ASSIGNED TASK: Could you transcribe every record below exactly as written, leaving out any pictures?
....
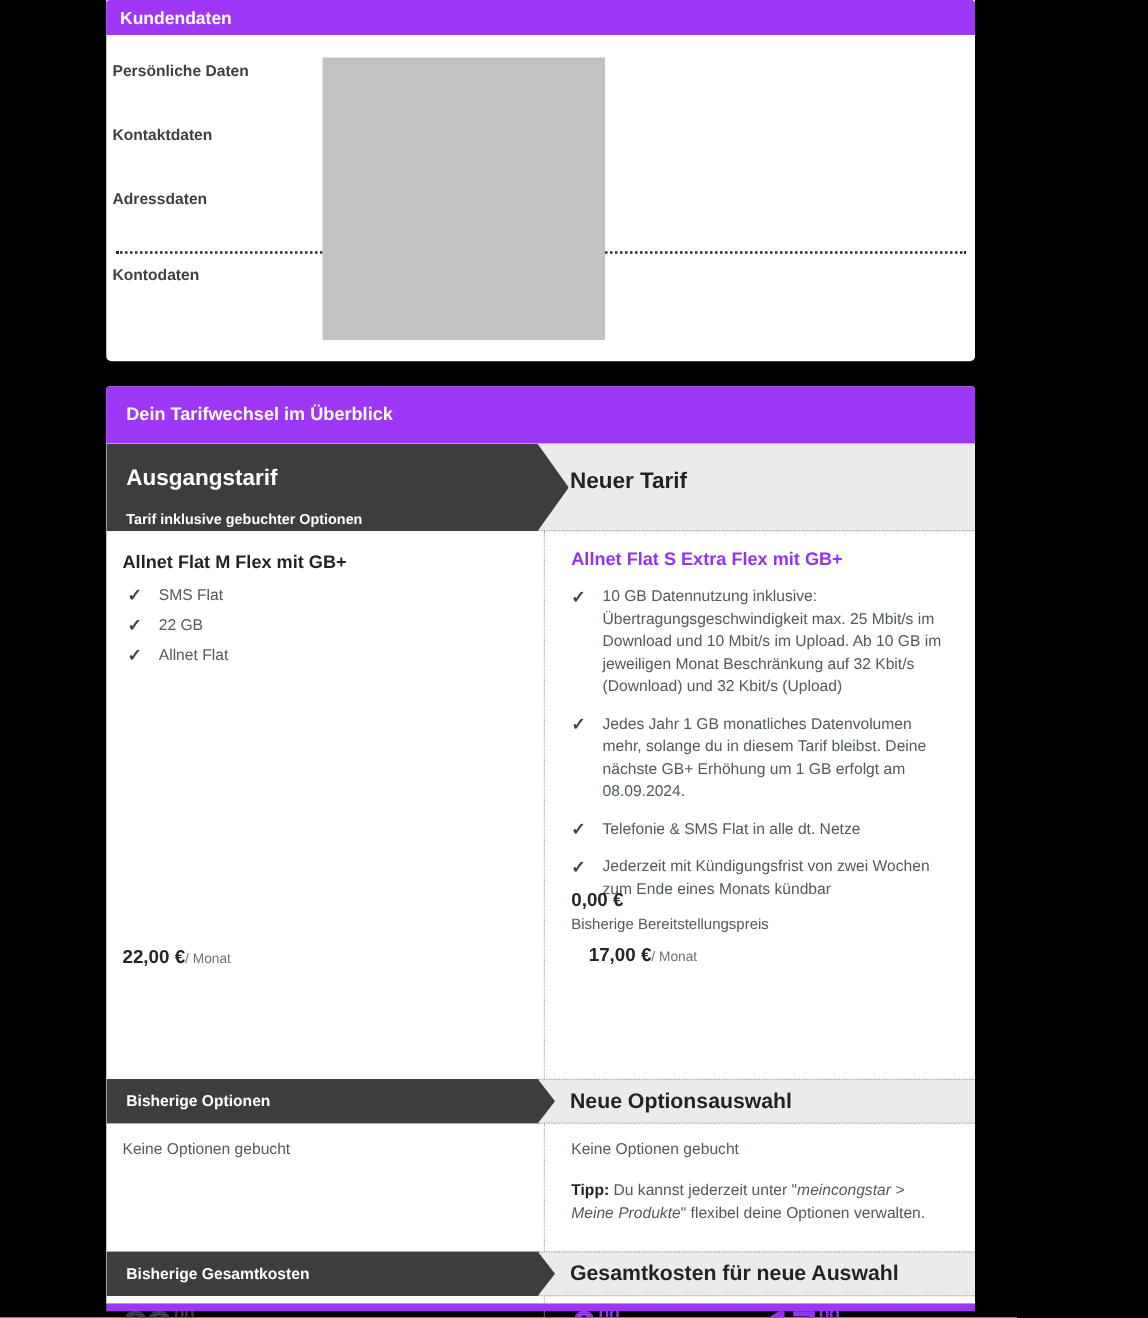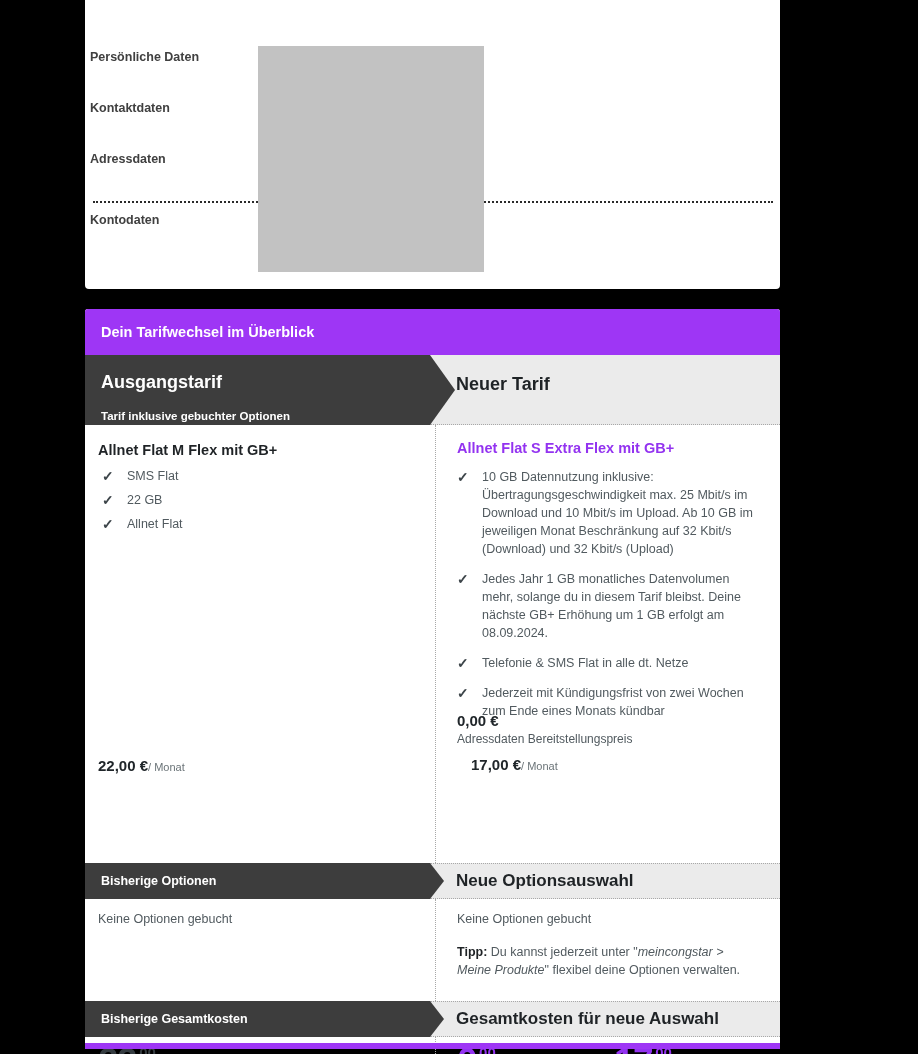--- a/index.html
+++ b/index.html
@@ -122,20 +122,23 @@
 
   #bottom-purple-bar {
     position:absolute; left:85px; top:1043px; width:695px; height:6px;
     background:#9e36f5;
   }
 </style>
 </head>
 <body>
 
 <div class="card" id="customer-card">
+  <div class="purple-header">
+    <span>Kundendaten</span>
+  </div>
   <div class="cust-label" style="top:50px">Persönliche Daten</div>
   <div class="cust-label" style="top:101px">Kontaktdaten</div>
   <div class="cust-label" style="top:152px">Adressdaten</div>
   <div id="cust-divider"></div>
   <div class="cust-label" style="top:213px">Kontodaten</div>
   <div id="redacted-box"></div>
 </div>
 
 <div class="card" id="overview-card">
 
@@ -189,21 +192,21 @@
             <span class="feature-text">Telefonie &amp; SMS Flat in alle dt. Netze</span>
           </li>
           <li>
             <span class="check-icon">✓</span>
             <span class="feature-text">Jederzeit mit Kündigungsfrist von zwei Wochen zum Ende eines Monats kündbar</span>
           </li>
         </ul>
       </div>
       <div class="setup-price">
         <div class="price-amount">0,00 €</div>
-        <div class="setup-label">Adressdaten Bereitstellungspreis</div>
+        <div class="setup-label">Bisherige Bereitstellungspreis</div>
       </div>
       <div class="new-monthly">
         <span class="price-amount">17,00 €</span><span class="price-suffix">/ Monat</span>
       </div>
     </div>
   </div>
 
   <div class="bar-row">
     <div class="bar-right">
       <span class="bar-label">Neue Optionsauswahl</span>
....
YOUR RESPONSE:
--- a/index.html
+++ b/index.html
@@ -122,20 +122,23 @@
 
   #bottom-purple-bar {
     position:absolute; left:85px; top:1043px; width:695px; height:6px;
     background:#9e36f5;
   }
 </style>
 </head>
 <body>
 
 <div class="card" id="customer-card">
+  <div class="purple-header">
+    <span>Kundendaten</span>
+  </div>
   <div class="cust-label" style="top:50px">Persönliche Daten</div>
   <div class="cust-label" style="top:101px">Kontaktdaten</div>
   <div class="cust-label" style="top:152px">Adressdaten</div>
   <div id="cust-divider"></div>
   <div class="cust-label" style="top:213px">Kontodaten</div>
   <div id="redacted-box"></div>
 </div>
 
 <div class="card" id="overview-card">
 
@@ -189,21 +192,21 @@
             <span class="feature-text">Telefonie &amp; SMS Flat in alle dt. Netze</span>
           </li>
           <li>
             <span class="check-icon">✓</span>
             <span class="feature-text">Jederzeit mit Kündigungsfrist von zwei Wochen zum Ende eines Monats kündbar</span>
           </li>
         </ul>
       </div>
       <div class="setup-price">
         <div class="price-amount">0,00 €</div>
-        <div class="setup-label">Adressdaten Bereitstellungspreis</div>
+        <div class="setup-label">Bisherige Bereitstellungspreis</div>
       </div>
       <div class="new-monthly">
         <span class="price-amount">17,00 €</span><span class="price-suffix">/ Monat</span>
       </div>
     </div>
   </div>
 
   <div class="bar-row">
     <div class="bar-right">
       <span class="bar-label">Neue Optionsauswahl</span>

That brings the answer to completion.